Thanks to the internet, we now can travel to far away land, far away places as well as travelling back to the past and reminiscense about our life's experiences way back. We can also travel back to the places where we used to live and how they were back then. There are many web sites for baby boomers that take us back to the journeys of the past. Journeys that we might have done ourselves or journeys and trips that we wished we had or we just dreamt about.

Here we are honored to be able to share a conversation with Mike Marino, an author of ROAD TRIPPIN' USA book.
Mike's web site and his book will take us back to mystical journeys from the 50's, the 60's and the 70's.

Question: (Jeri Maier) For an opening question-first can you tell us a little about yourself?

ANSWER: (Mike Marino)
In addition to being a freelance writer and starving, yet published author, I've also had a career in rock n' roll radio in the rustbelt known as the Motor City, where I was born. Actually in Detroit, babies aren't born, we roll off the assemblylines. Cars and cruisin' were always a part of the chrome-magnon car culture there and Woodward Avenue and rock n' roll were the fuels that propelled that generation, at that time, and especially in that town.

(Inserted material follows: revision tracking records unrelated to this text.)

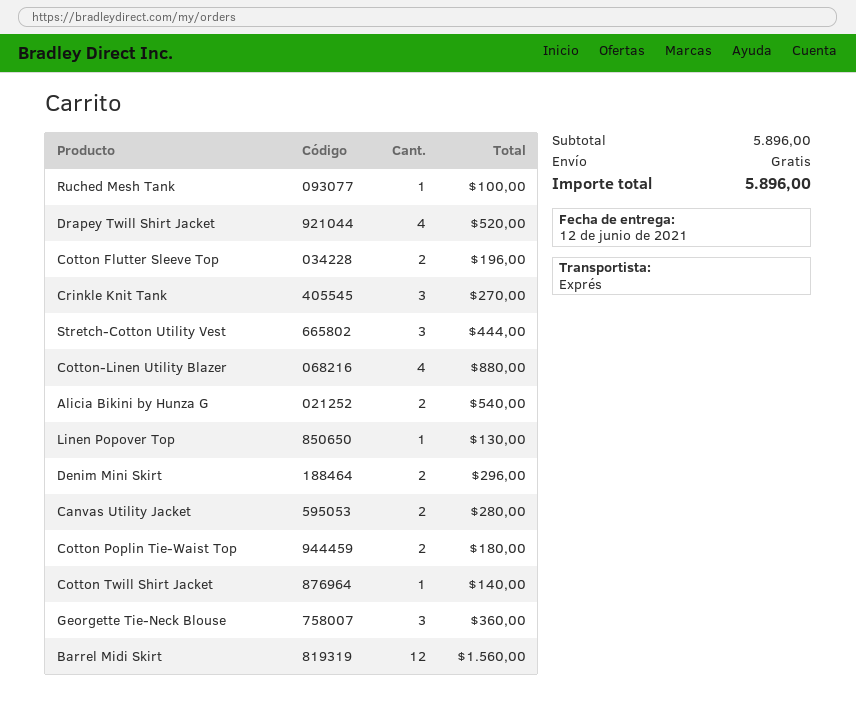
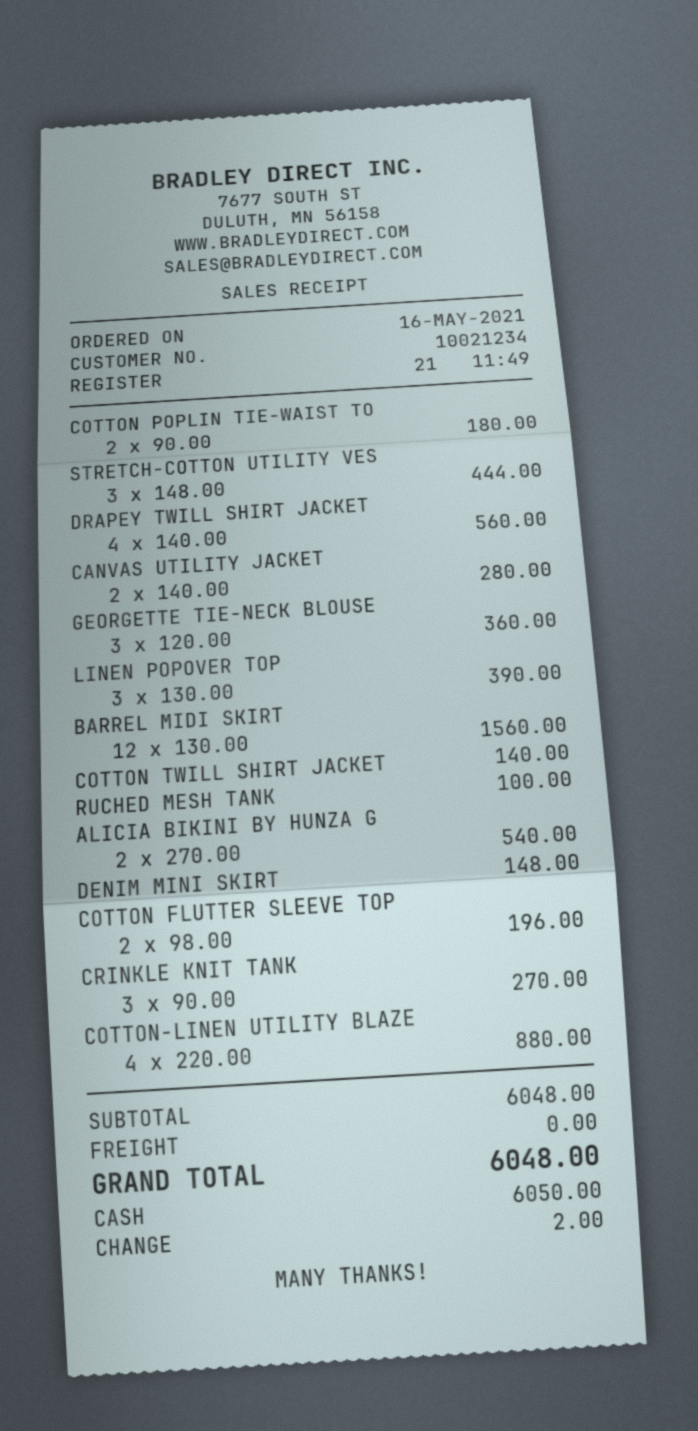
Drapey Twill Shirt Jacket: 4 for 520.00 -> 4 for 560.00
Linen Popover Top: 1 for 130.00 -> 3 for 390.00
Denim Mini Skirt: 2 for 296.00 -> 1 for 148.00
subtotal: 5896.00 -> 6048.00
total: 5896.00 -> 6048.00

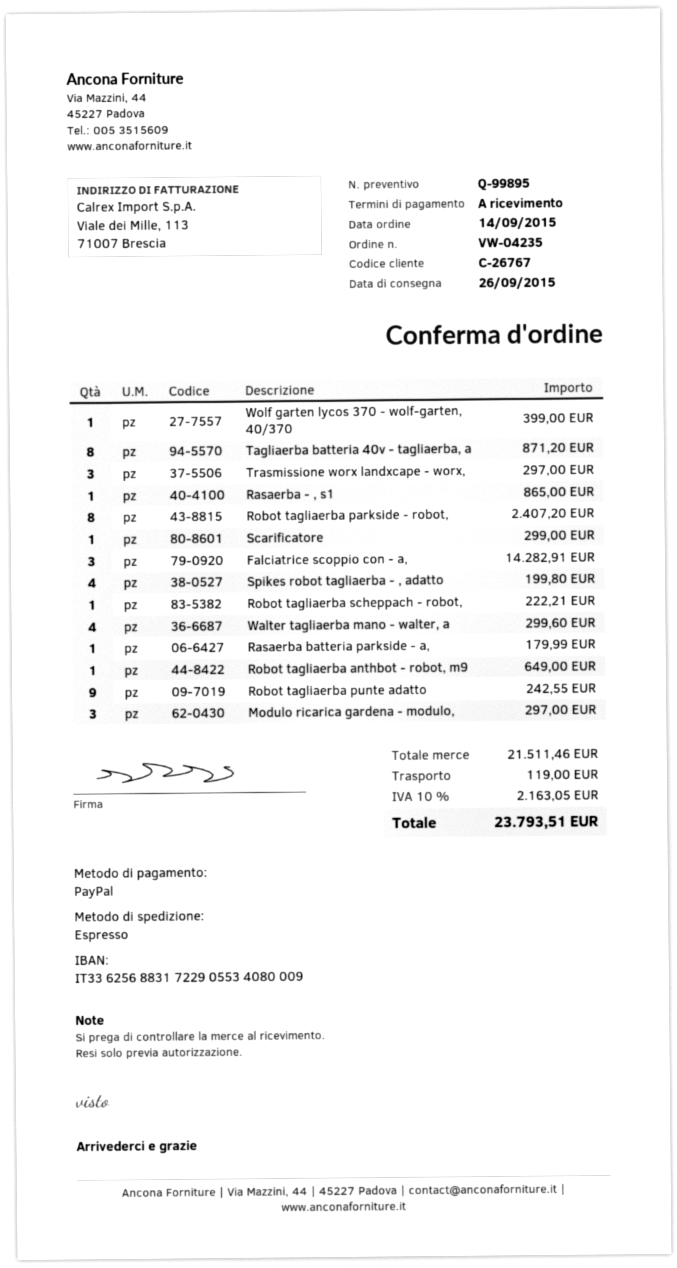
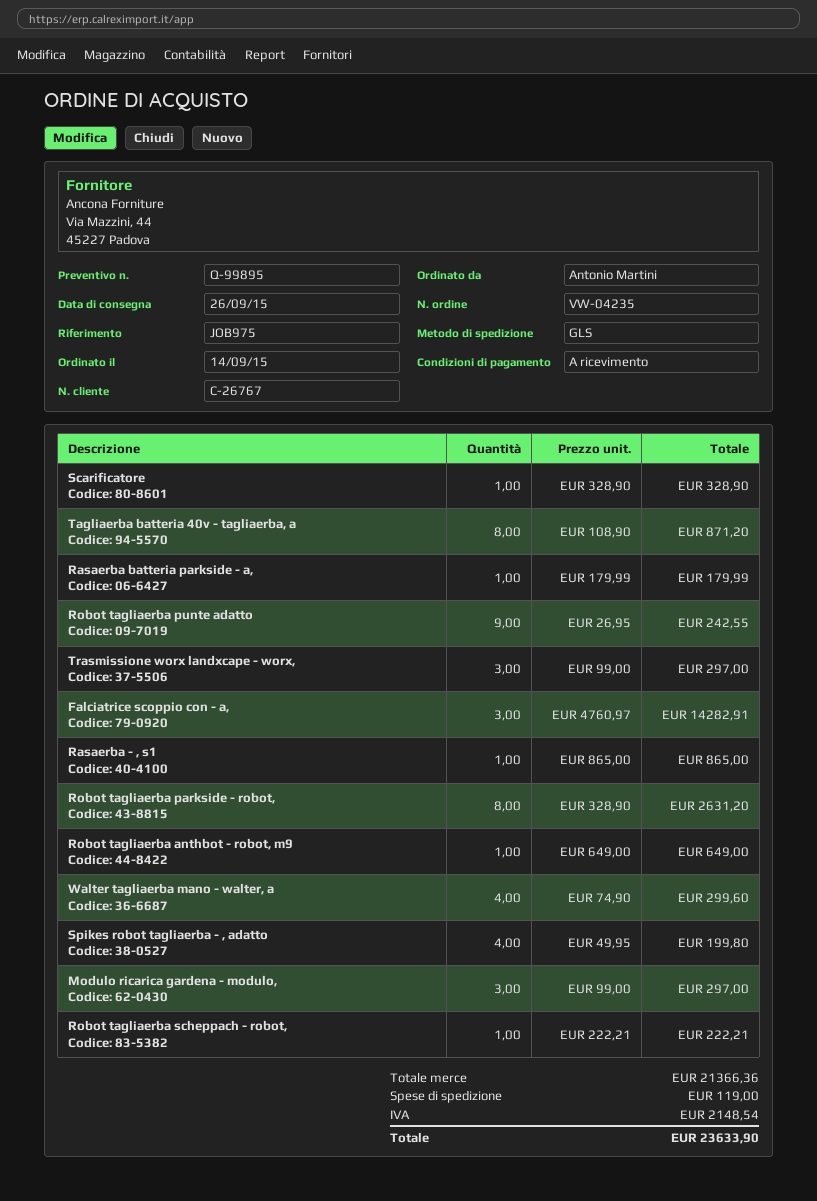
shipping method: express -> GLS
Wolf garten lycos 370 - wolf-garten, 40/370: 1 for 399.00 -> none
Robot tagliaerba parkside - robot,: 8 for 2407.20 -> 8 for 2631.20
Scarificatore: 1 for 299.00 -> 1 for 328.90
subtotal: 21511.46 -> 21366.36
tax: 2163.05 -> 2148.54
total: 23793.51 -> 23633.90

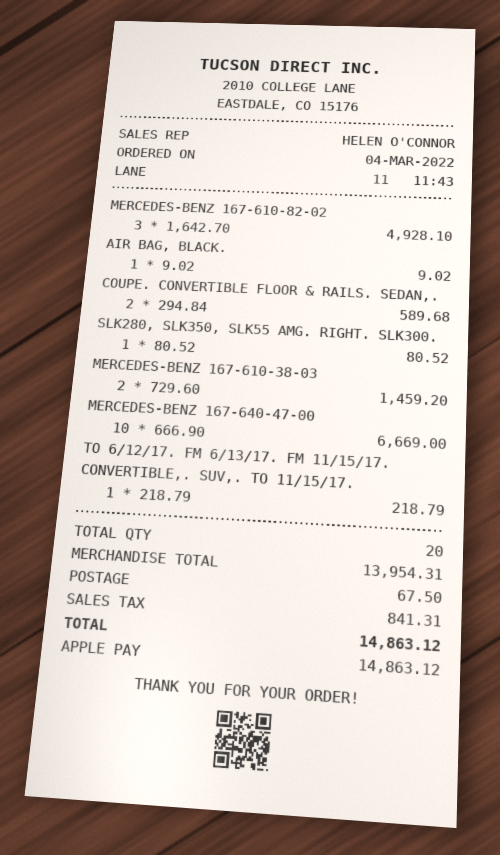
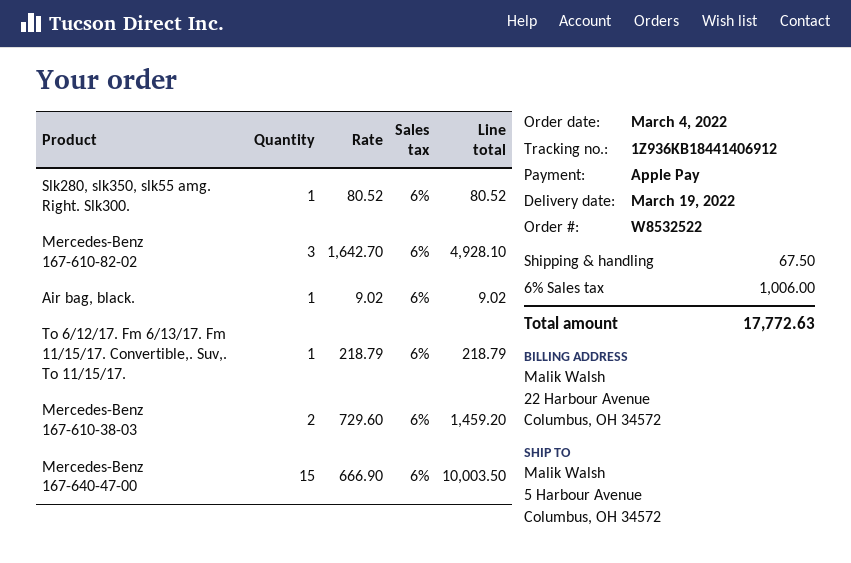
COUPE. CONVERTIBLE FLOOR & RAILS. SEDAN,.: 2 x 294.84 = 589.68 -> none
MERCEDES-BENZ 167-640-47-00: 10 x 666.90 = 6669.00 -> 15 x 666.90 = 10003.50
tax: 841.31 -> 1006.00
total: 14863.12 -> 17772.63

The neighborhood was decidedly Italian and Sicilian, with names like Marino, Vitti, Scalisi, Russo, and Mafioso, you know, vowels at the end of names, not like the Irish, with vowels at the beginning. After a few years on the road living in Hawaii and San Francisco, with a brief stint living on Sunset Strip in LA, I ended up in radio somehow, completely by accident by the way, and it eventually took me to my adopted hometown of San Francisco, where years prior, previous lifetime, I had lived a somewhat streetwise existence. Now as a broadcaster, I enjoyed ten years flying around the airwaves and had a rock n' roll oldies show on Saturday Night called "The Blue Suede Cruise". Greased and gassed, we rocked for 5 hours every Saturday with all requests and had a feature we called the Dovetail Doubleshots...two psychedelic tunes in a row..of course some of those songs are 14 minutes long and leaves plenty of time to eat pizza among other things.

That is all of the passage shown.